Exercise:
Omitting all images, transcribe the entries word for word.
─── Data for this exercise
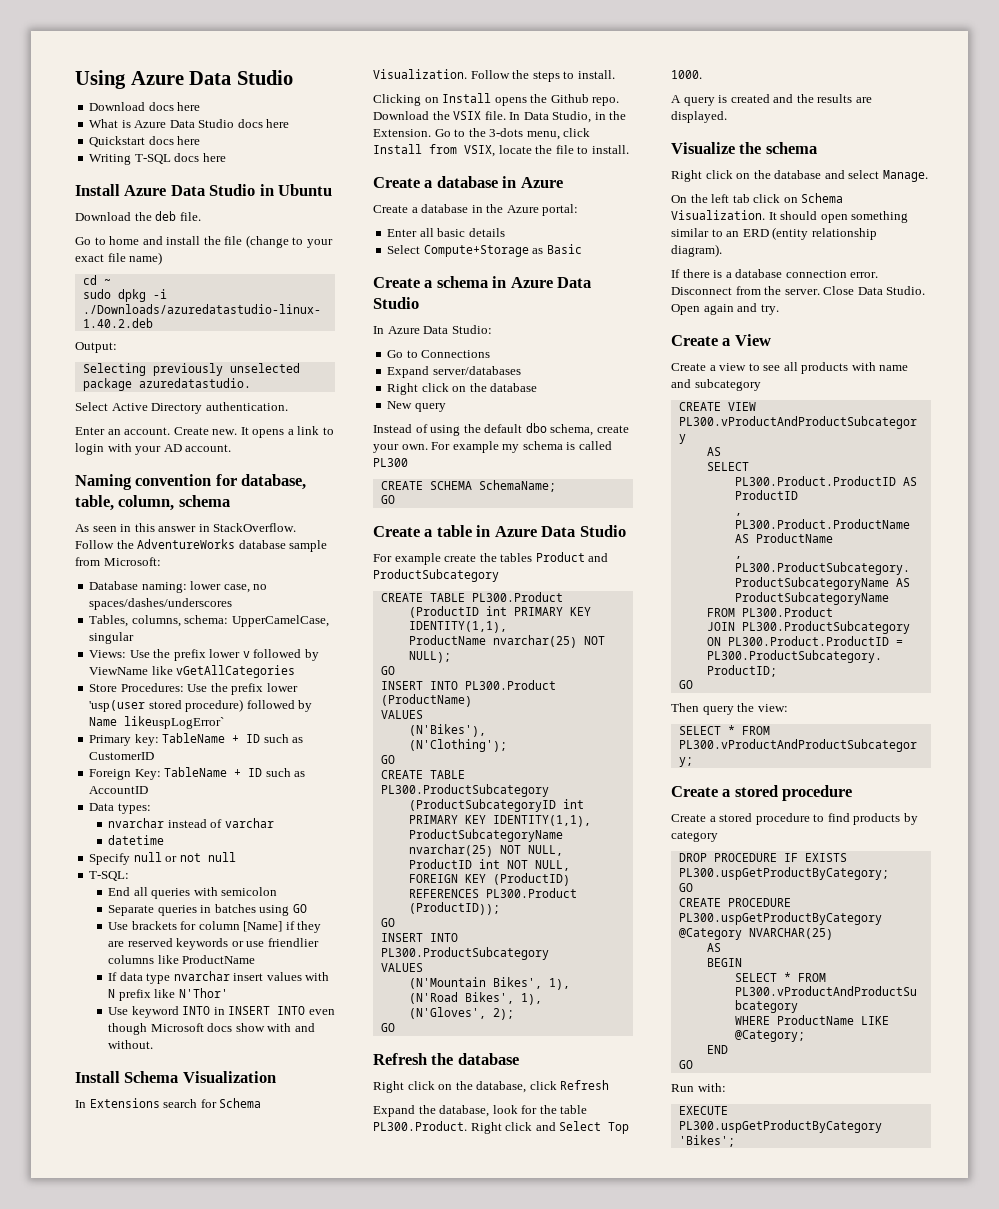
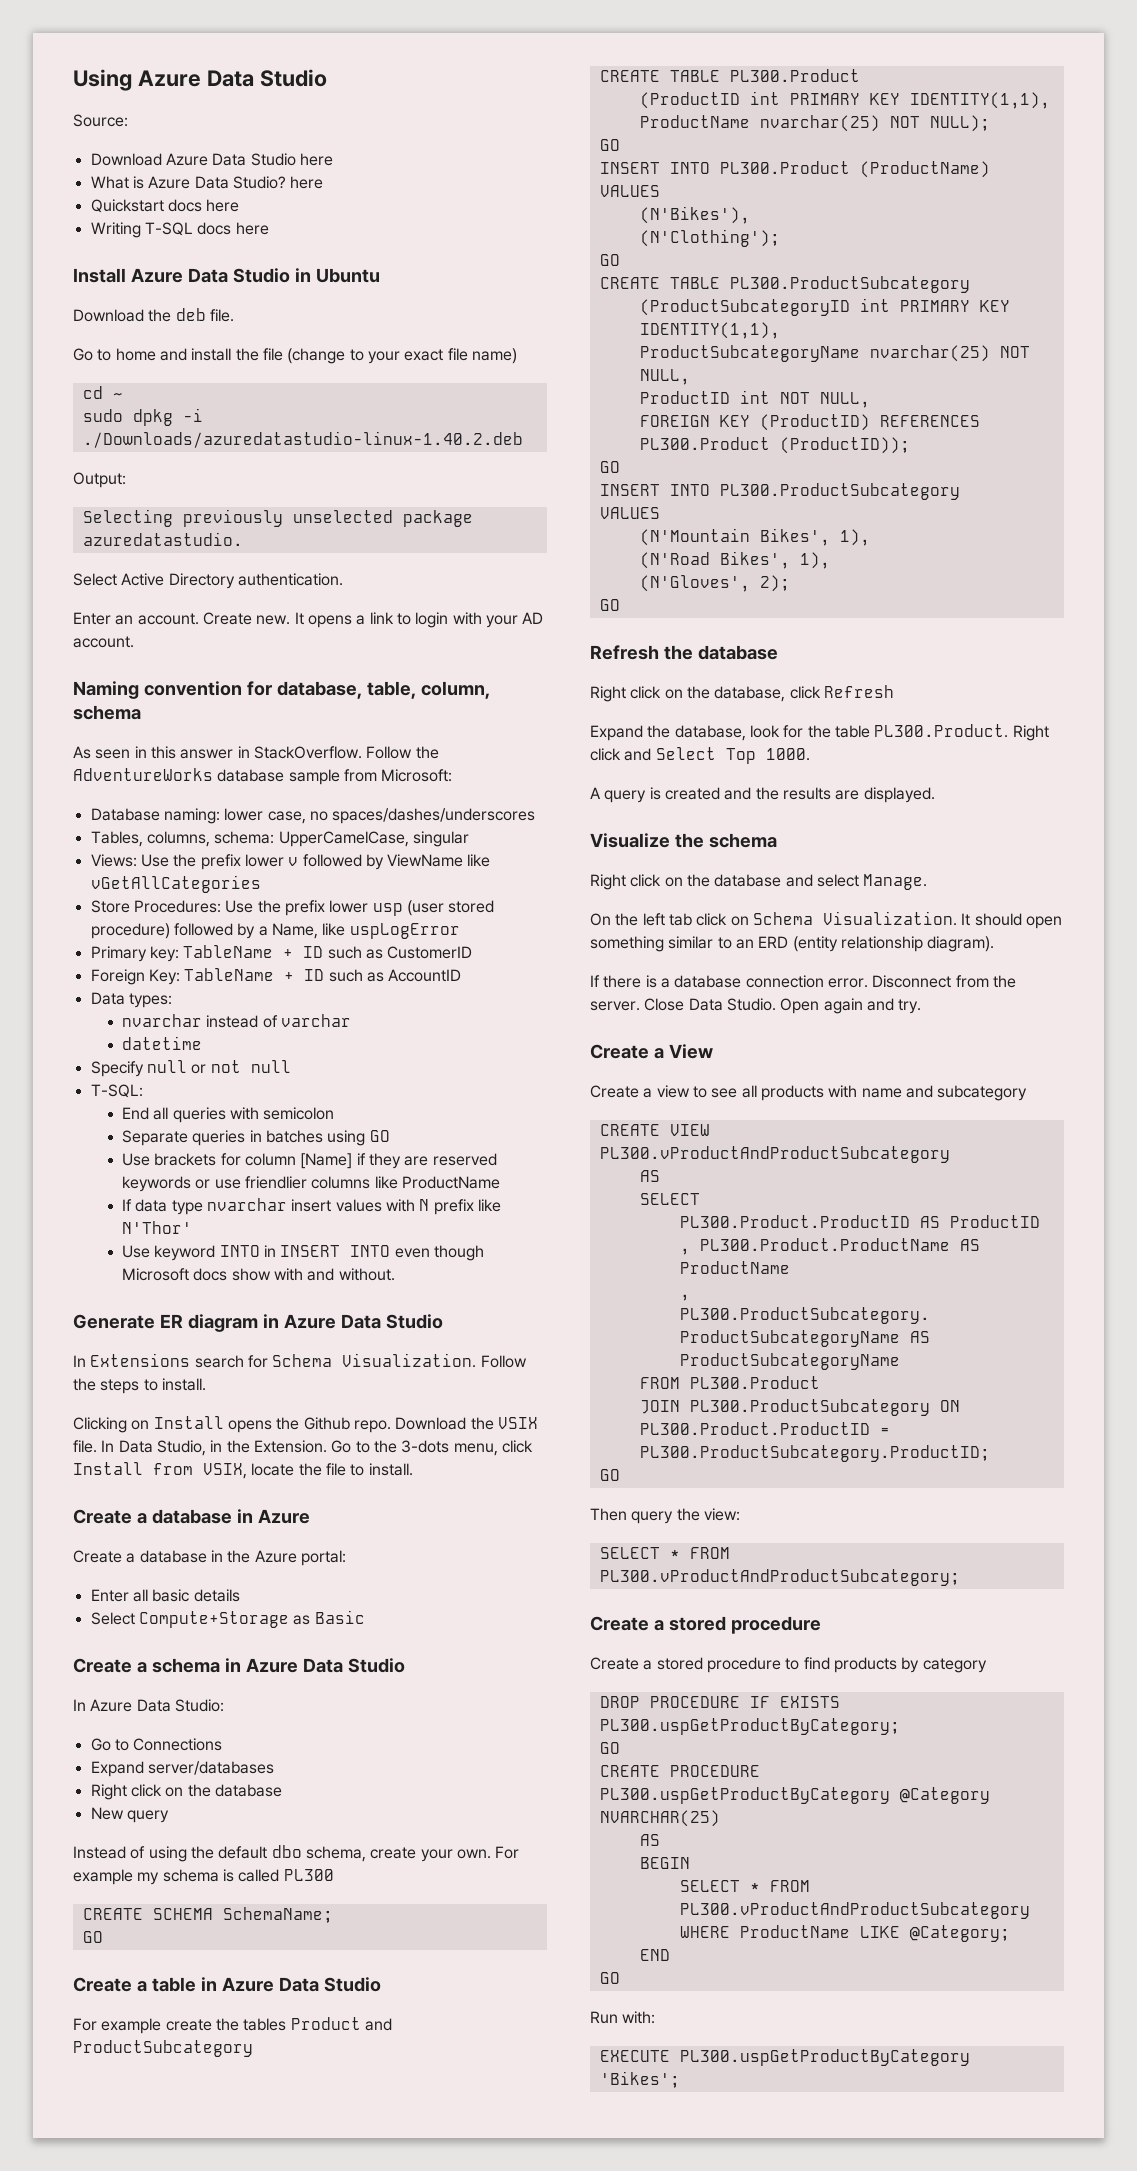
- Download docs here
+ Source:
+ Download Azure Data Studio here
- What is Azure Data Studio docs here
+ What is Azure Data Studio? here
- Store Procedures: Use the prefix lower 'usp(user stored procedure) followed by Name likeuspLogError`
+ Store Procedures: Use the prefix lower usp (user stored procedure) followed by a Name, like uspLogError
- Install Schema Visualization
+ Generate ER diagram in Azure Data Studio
──────
Reply to the exercise:
- Download docs here
+ Source:
+ Download Azure Data Studio here
- What is Azure Data Studio docs here
+ What is Azure Data Studio? here
- Store Procedures: Use the prefix lower 'usp(user stored procedure) followed by Name likeuspLogError`
+ Store Procedures: Use the prefix lower usp (user stored procedure) followed by a Name, like uspLogError
- Install Schema Visualization
+ Generate ER diagram in Azure Data Studio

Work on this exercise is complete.